It cannot be excluded yet that one of the cable operators will introduce an appeal against the judgment of the Marketcourt at the Supreme Court.
After Orange Belgium paid the provision for the cable wholesale access set-up fees, Coditel Brabant (Telenet) failed to provide such access within the regulatory 6-month period. This, in combination with the lack of progress on the development of an effective wholesale service, prompted Orange Belgium to initiate legal action against Coditel/Telenet for breach of its regulatory obligations end of December 2016. Taking the implementation of a technical solution was still ongoing beginning 2018, the proceedings were put on hold. The case is reactivated and Telenet submitted briefs on 6 March 2020. The court announced an intermediary hearing in April or May.

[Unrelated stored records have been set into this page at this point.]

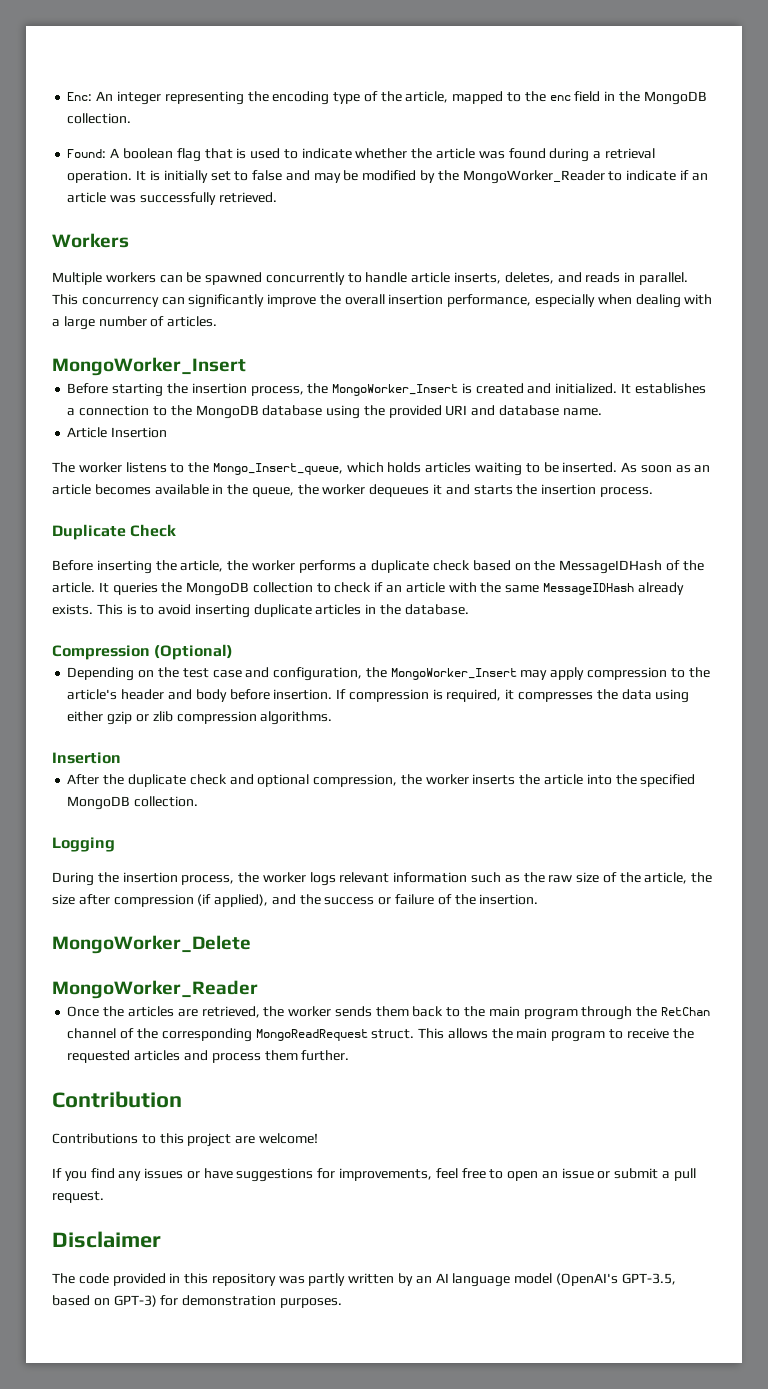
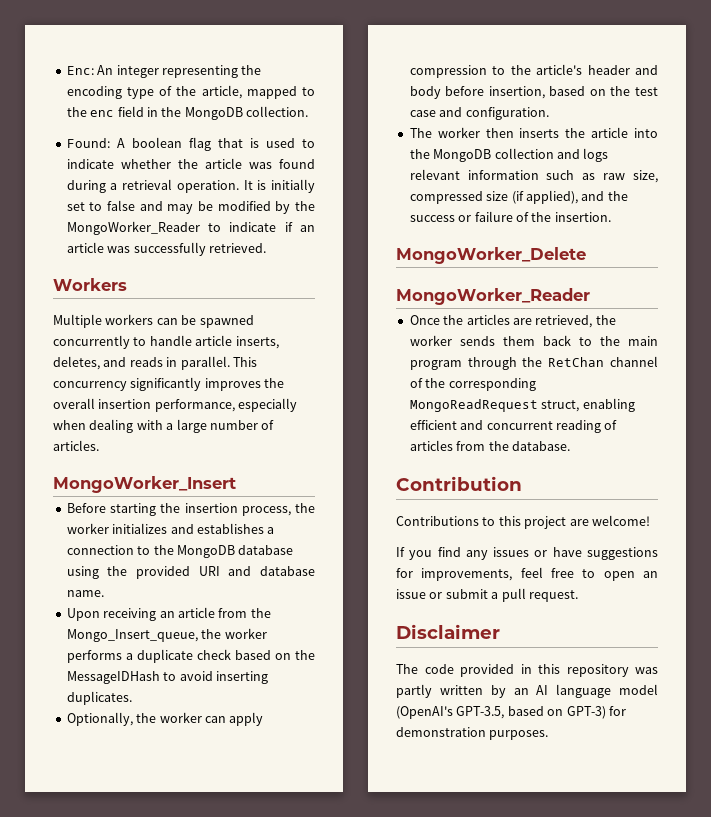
- This concurrency can significantly improve the overall insertion performance, especially when dealing with a large number of articles.
+ This concurrency significantly improves the overall insertion performance, especially when dealing with a large number of articles.
- Before starting the insertion process, the MongoWorker_Insert is created and initialized. It establishes a connection to the MongoDB database using the provided URI and database name.
+ Before starting the insertion process, the worker initializes and establishes a connection to the MongoDB database using the provided URI and database name.
- Article Insertion
- The worker listens to the Mongo_Insert_queue, which holds articles waiting to be inserted. As soon as an article becomes available in the queue, the worker dequeues it and starts the insertion process.
- Duplicate Check
- Before inserting the article, the worker performs a duplicate check based on the MessageIDHash of the article. It queries the MongoDB collection to check if an article with the same MessageIDHash already exists. This is to avoid inserting duplicate articles in the database.
- Compression (Optional)
- Depending on the test case and configuration, the MongoWorker_Insert may apply compression to the article's header and body before insertion. If compression is required, it compresses the data using either gzip or zlib compression algorithms.
- Insertion
- After the duplicate check and optional compression, the worker inserts the article into the specified MongoDB collection.
- Logging
- During the insertion process, the worker logs relevant information such as the raw size of the article, the size after compression (if applied), and the success or failure of the insertion.
+ Upon receiving an article from the Mongo_Insert_queue, the worker performs a duplicate check based on the MessageIDHash to avoid inserting duplicates.
+ Optionally, the worker can apply compression to the article's header and body before insertion, based on the test case and configuration.
+ The worker then inserts the article into the MongoDB collection and logs relevant information such as raw size, compressed size (if applied), and the success or failure of the insertion.
- Once the articles are retrieved, the worker sends them back to the main program through the RetChan channel of the corresponding MongoReadRequest struct. This allows the main program to receive the requested articles and process them further.
+ Once the articles are retrieved, the worker sends them back to the main program through the RetChan channel of the corresponding MongoReadRequest struct, enabling efficient and concurrent reading of articles from the database.

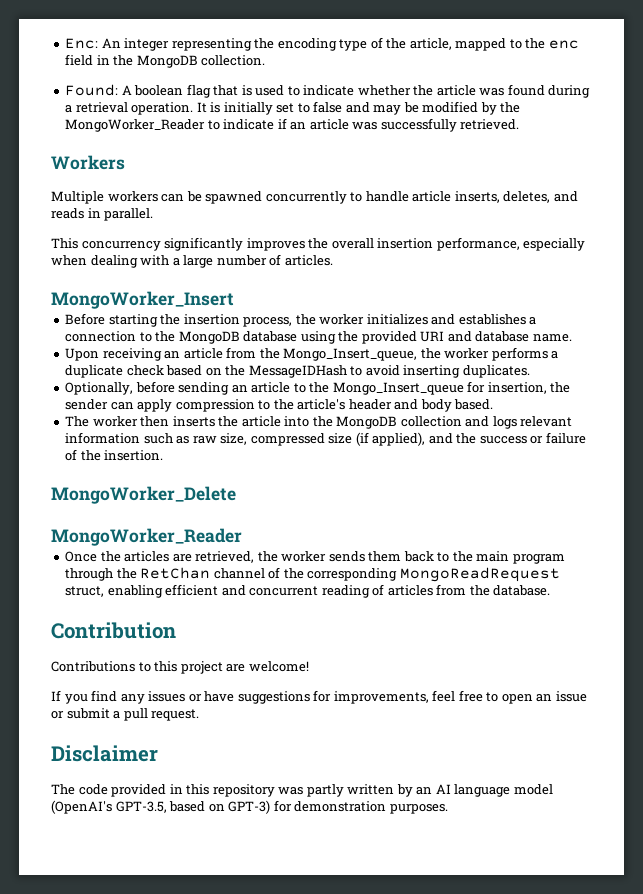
- Multiple workers can be spawned concurrently to handle article inserts, deletes, and reads in parallel. This concurrency significantly improves the overall insertion performance, especially when dealing with a large number of articles.
+ Multiple workers can be spawned concurrently to handle article inserts, deletes, and reads in parallel.
+ This concurrency significantly improves the overall insertion performance, especially when dealing with a large number of articles.
- Optionally, the worker can apply compression to the article's header and body before insertion, based on the test case and configuration.
+ Optionally, before sending an article to the Mongo_Insert_queue for insertion, the sender can apply compression to the article's header and body based.

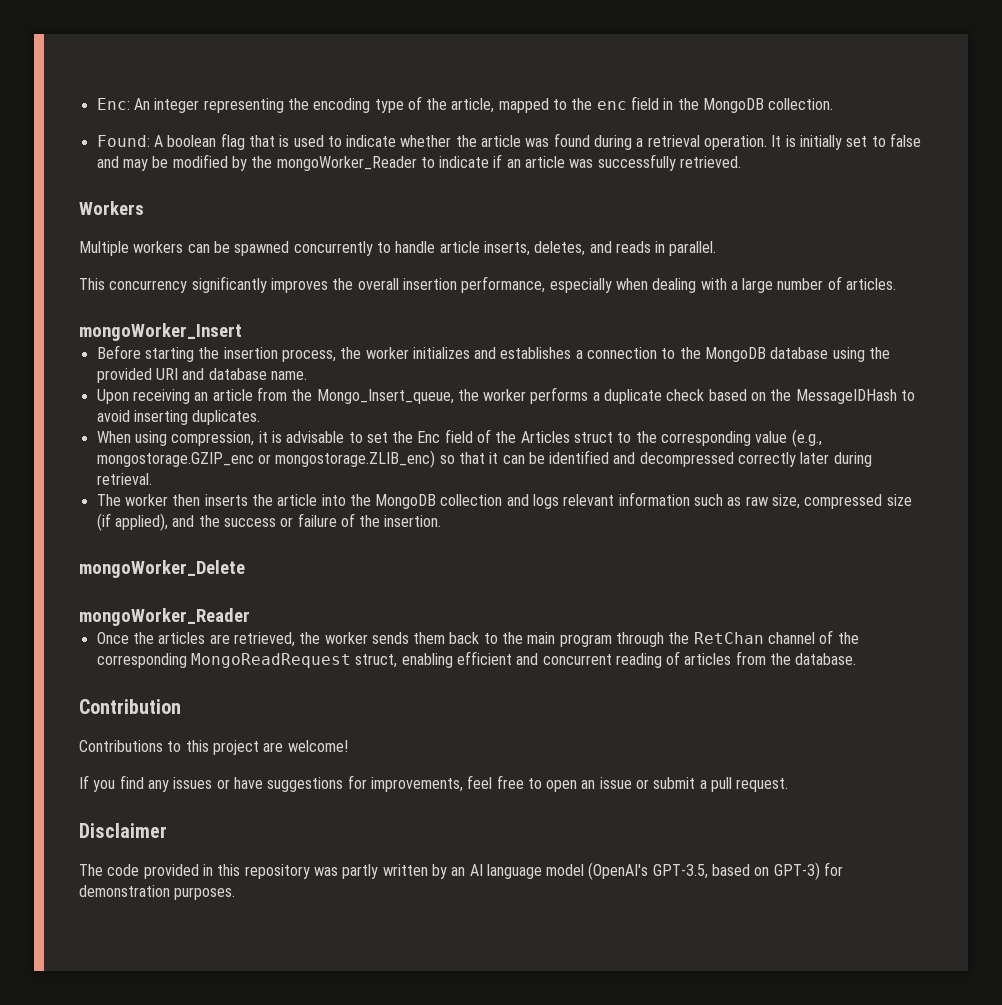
- It is initially set to false and may be modified by the MongoWorker_Reader to indicate if an article was successfully retrieved.
+ It is initially set to false and may be modified by the mongoWorker_Reader to indicate if an article was successfully retrieved.
- MongoWorker_Insert
+ mongoWorker_Insert
- Optionally, before sending an article to the Mongo_Insert_queue for insertion, the sender can apply compression to the article's header and body based.
+ When using compression, it is advisable to set the Enc field of the Articles struct to the corresponding value (e.g., mongostorage.GZIP_enc or mongostorage.ZLIB_enc) so that it can be identified and decompressed correctly later during retrieval.
- MongoWorker_Delete
- MongoWorker_Reader
+ mongoWorker_Delete
+ mongoWorker_Reader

If the file is ready for the court to proceed there should be a hearing in Q3 2020.
Based on the decisions on regulated access to the cable networks Orange Belgium is entitled to offer 'own channels' to its retail TV customers, i.e. channels that are not commercially offered by the cable operators. While VOO provided such own channel (Eleven Sports 3) on its network, Telenet refused to offer such access at reasonable conditions. Beginning 2018, Orange Belgium initiated proceedings against Telenet for breach of its regulatory obligations before the Commercial Court of Antwerp. On 30 May 2018 the Commercial Court of Antwerp dismissed Orange Belgium's claim.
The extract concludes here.